DP: Sama sekali tidak. Andaikata warga Yahudi bisa berdiam di sebuah negara Palestina seperti warga Palestina berdiam di Negara Yahudi. Asumsi seperti ini imperatif. Untuk mengharapkannya terjadi, secara implisit hendak mengatakan bahwa warga Yahudi belum bisa diterima dan konflik masih berlanjut. Jika demikian, itu berarti nyaris setengah juta warga Israel harus mengepak barang-barang mereka kemudian meninggalkan Tepi Barat.
GR: Apakah tuntutan untuk menjatuhkan sanksi melawan Israel supaya menghentikan pemukimannya di Tepi Barat itu menyatu dengan sikap anti-semit?
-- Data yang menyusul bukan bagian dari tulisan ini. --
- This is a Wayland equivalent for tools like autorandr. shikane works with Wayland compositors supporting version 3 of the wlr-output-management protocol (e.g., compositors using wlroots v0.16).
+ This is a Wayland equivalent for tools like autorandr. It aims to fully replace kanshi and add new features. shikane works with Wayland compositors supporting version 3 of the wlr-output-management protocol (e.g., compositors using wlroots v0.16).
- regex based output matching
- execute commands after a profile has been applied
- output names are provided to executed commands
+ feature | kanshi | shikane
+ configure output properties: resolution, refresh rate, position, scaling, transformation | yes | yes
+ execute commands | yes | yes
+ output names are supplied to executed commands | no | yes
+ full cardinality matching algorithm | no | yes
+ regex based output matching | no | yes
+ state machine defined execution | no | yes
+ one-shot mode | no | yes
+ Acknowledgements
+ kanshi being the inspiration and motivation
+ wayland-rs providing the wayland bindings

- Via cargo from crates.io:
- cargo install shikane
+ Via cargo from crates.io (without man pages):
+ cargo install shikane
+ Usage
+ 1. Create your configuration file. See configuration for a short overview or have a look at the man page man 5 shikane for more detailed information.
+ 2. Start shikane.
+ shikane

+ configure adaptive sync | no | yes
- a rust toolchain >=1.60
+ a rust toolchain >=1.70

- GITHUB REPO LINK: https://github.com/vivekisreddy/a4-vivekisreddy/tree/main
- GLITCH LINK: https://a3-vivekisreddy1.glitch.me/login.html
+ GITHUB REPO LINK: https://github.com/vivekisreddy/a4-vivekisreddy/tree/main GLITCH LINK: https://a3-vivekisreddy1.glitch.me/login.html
DP: Ya, tentu saja. Jika dilihat bahwa pihak-pihak yang membuat tuntutan itu tidak mengajukan tuntutan yang sama atas Maroko di Sahara Barat, Turki di Siprus Utara atau Cina di Tibet dan Turkestan Timur.
GR: Tolong jelaskan konsep Israel Victory yang berasal dari Anda dan yang disebarluaskan oleh Middle East Forum (MEF).
DP: Perang berakhir ketika satu pihak menyerah. Supaya konflik Palestina- Israel berakhir, Israel perlu menerapkan kebijakan yang bisa meyakinkan masyarakat Palestina bahwa tujuan mereka sama sekali tidak bisa diharapkan. Dengan demikian, jelas menguntungkan warga Israel bahkan lebih banyak menguntungkan warga Palestina yang akhirnya bisa mulai membangun negara (polity), ekonomi, masyarakat dan budaya mereka.